Durability (& reliability) versus performance #101

dumblob · 2021-12-22T11:38:25Z

dumblob
Dec 22, 2021

First I'd like to say I like the decision to strictly conform to a (modern) SQL standard. I think this might be one of the selling points - "it was tested against vsql" would have a huge meaning in the bright future I envision 😉.

Here I'd like to discuss probably the biggest PITA any DB has to clearly decide and define. It's durability guarantees, i.e. a "fault model". This also determines the maximum achievable performance of the DB due to physical limitations.

So I always envisioned the following:

to have a DB API requiring one to specify on per-request basis whether it shall be treated as best-effort (i.e. no guarantee but presumably faster and with lower delays) or as guaranteed operation. See e.g. my rant ACID & strict serializability versus best effort on a per request basis redis/redis#6200 (comment) .

Note that best effort might to lead incorrect data compared to the surrounding global context but it must not lead to internally incorrect data within a transaction - e.g. if in one transaction I fetch two different rows from two different tables it still must guarantee that the data (i.e. both rows) returned are exactly the data from the point in time when the transaction began (i.e. mutually correct).
Guarantee durability in the very maximum technically possible way POSIX allows us to and the knowledge of HW-originated errors allows us to. Namely the same fault model as TigerBeetle has. SQLite3 allows almost for what TigerBeetle does (e.g. commit both the parent directory structure as well as the DB file itself and then fsync) but there are still some rough corners.

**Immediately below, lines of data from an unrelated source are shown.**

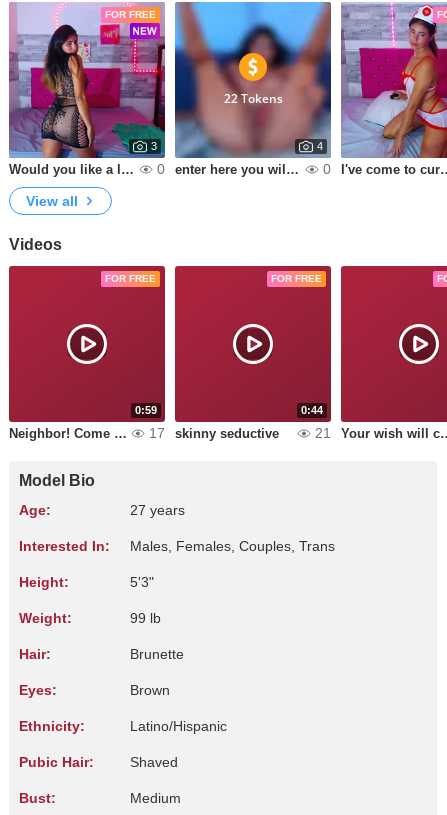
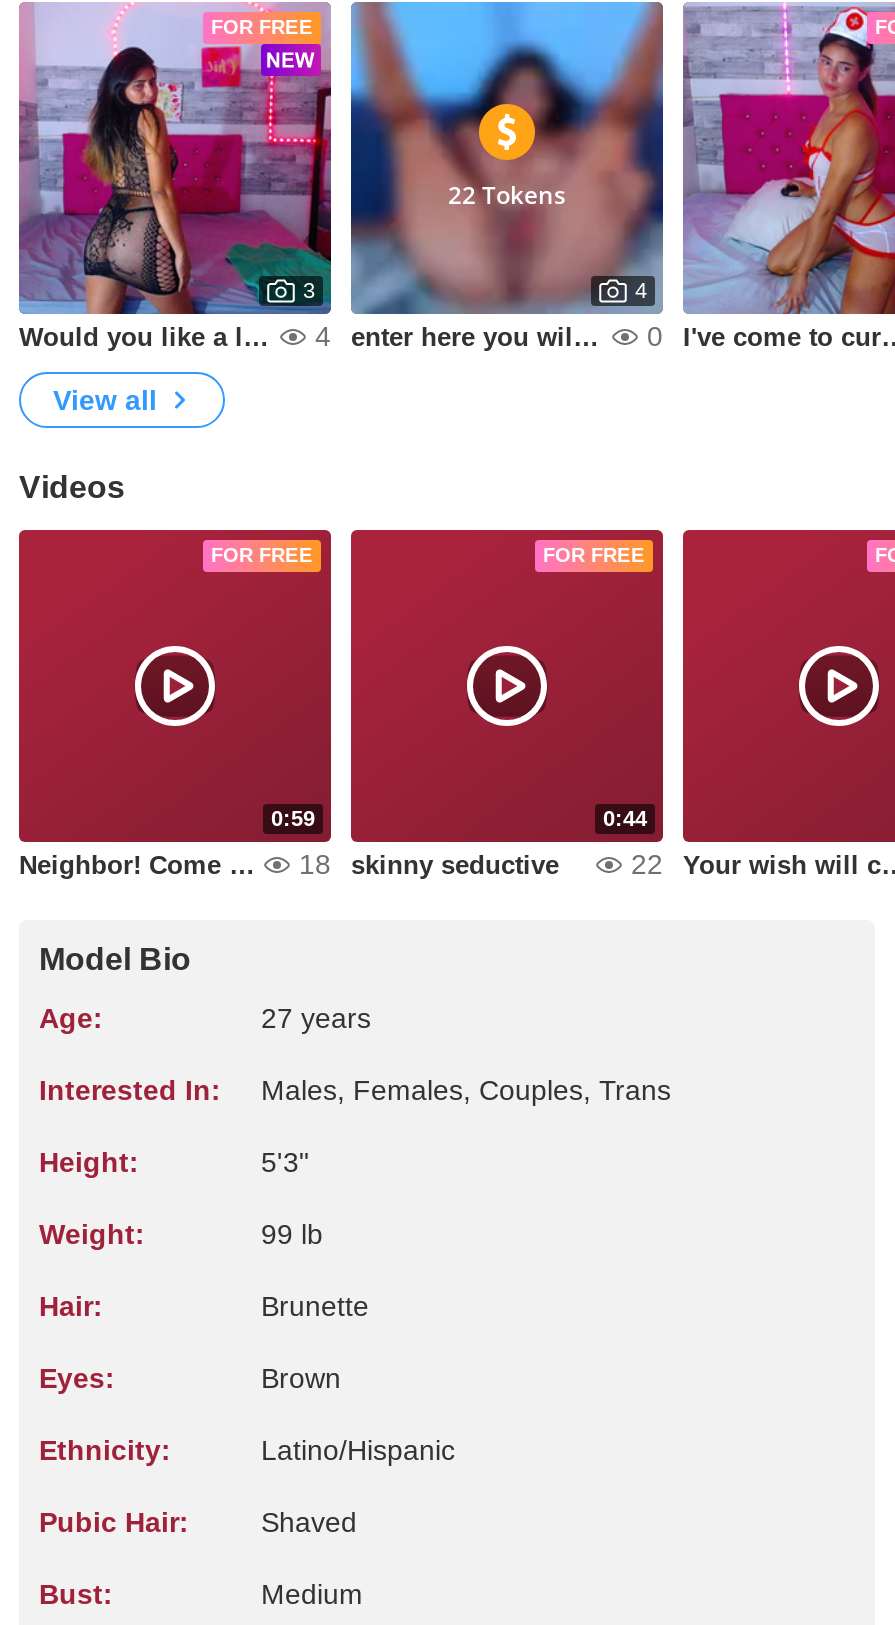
- 0
+ 4

- 17
+ 18

- 21
+ 22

The first step would be to focus on calling fsync and waiting for it to finish (see below) after each transaction which has the potential to modify data.

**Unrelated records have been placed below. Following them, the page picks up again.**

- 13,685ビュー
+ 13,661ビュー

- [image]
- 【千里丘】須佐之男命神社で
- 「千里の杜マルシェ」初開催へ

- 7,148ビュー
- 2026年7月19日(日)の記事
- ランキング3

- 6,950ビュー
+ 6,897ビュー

Note also that Linux fsync is synchronous (and will stay so in the upcoming years) but on many other systems it's asynchronous with system-specific calls to wait for its return.

What do you think about implementing both points (1) and (2)?

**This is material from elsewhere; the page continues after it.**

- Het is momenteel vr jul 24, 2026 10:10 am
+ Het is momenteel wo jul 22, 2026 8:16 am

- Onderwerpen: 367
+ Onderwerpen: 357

elliotchance · 2021-12-23T17:02:33Z

elliotchance
Dec 23, 2021
Maintainer

First I'd like to say I like the decision to strictly conform to a (modern) SQL standard. I think this might be one of the selling points - "it was tested against vsql" would have a huge meaning in the bright future I envision 😉.

Thanks! Despite the 1700 pages that describe just part of the base SQL language, it's amazing how much is left to the "up to the database implementation". Still, it is a strong foundation I'll be able to follow for a while yet.

to have a DB API requiring one to specify on per-request basis whether it shall be treated as best-effort (i.e. no guarantee but presumably faster and with lower delays) or as guaranteed operation. See e.g. my rant ACID & strict serializability versus best effort on a per request basis redis/redis#6200 (comment) .

What does a request mean in this case? It could be a single query or a single roundtrip that might contain multiple (read or write) queries? Would this be affected by BEGIN/COMMIT/ROLLBACK passed in different roundtrips?

Note that best effort might to lead incorrect data compared to the surrounding global context but it must not lead to internally incorrect data within a transaction - e.g. if in one transaction I fetch two different rows from two different tables it still must guarantee that the data (i.e. both rows) returned are exactly the data from the point in time when the transaction began (i.e. mutually correct).

Isn't this the motivation for READ UNCOMMITED serialization mode? Where a reading query is blocked by nothing, but may include some rows that should not be visible. I imagine this is great for scenarios like reporting queries, that might go over many rows where absolute correctness is not the goal, but rather just to get it done despite the inflight rows.

Guarantee durability in the very maximum technically possible way POSIX allows us to and the knowledge of HW-originated errors allows us to. Namely the same fault model as TigerBeetle has. SQLite3 allows almost for what TigerBeetle does (e.g. commit both the parent directory structure as well as the DB file itself and then fsync) but there are still some rough corners.

This is a more interesting point of discussion in my opinion. Certainly one extreme is to fsync everything and always. However, even the file system and hardware itself might not give these guarantees as there as several layers between the software and physical storage that may cache/write later that could be influenced by a poorly timed power failure.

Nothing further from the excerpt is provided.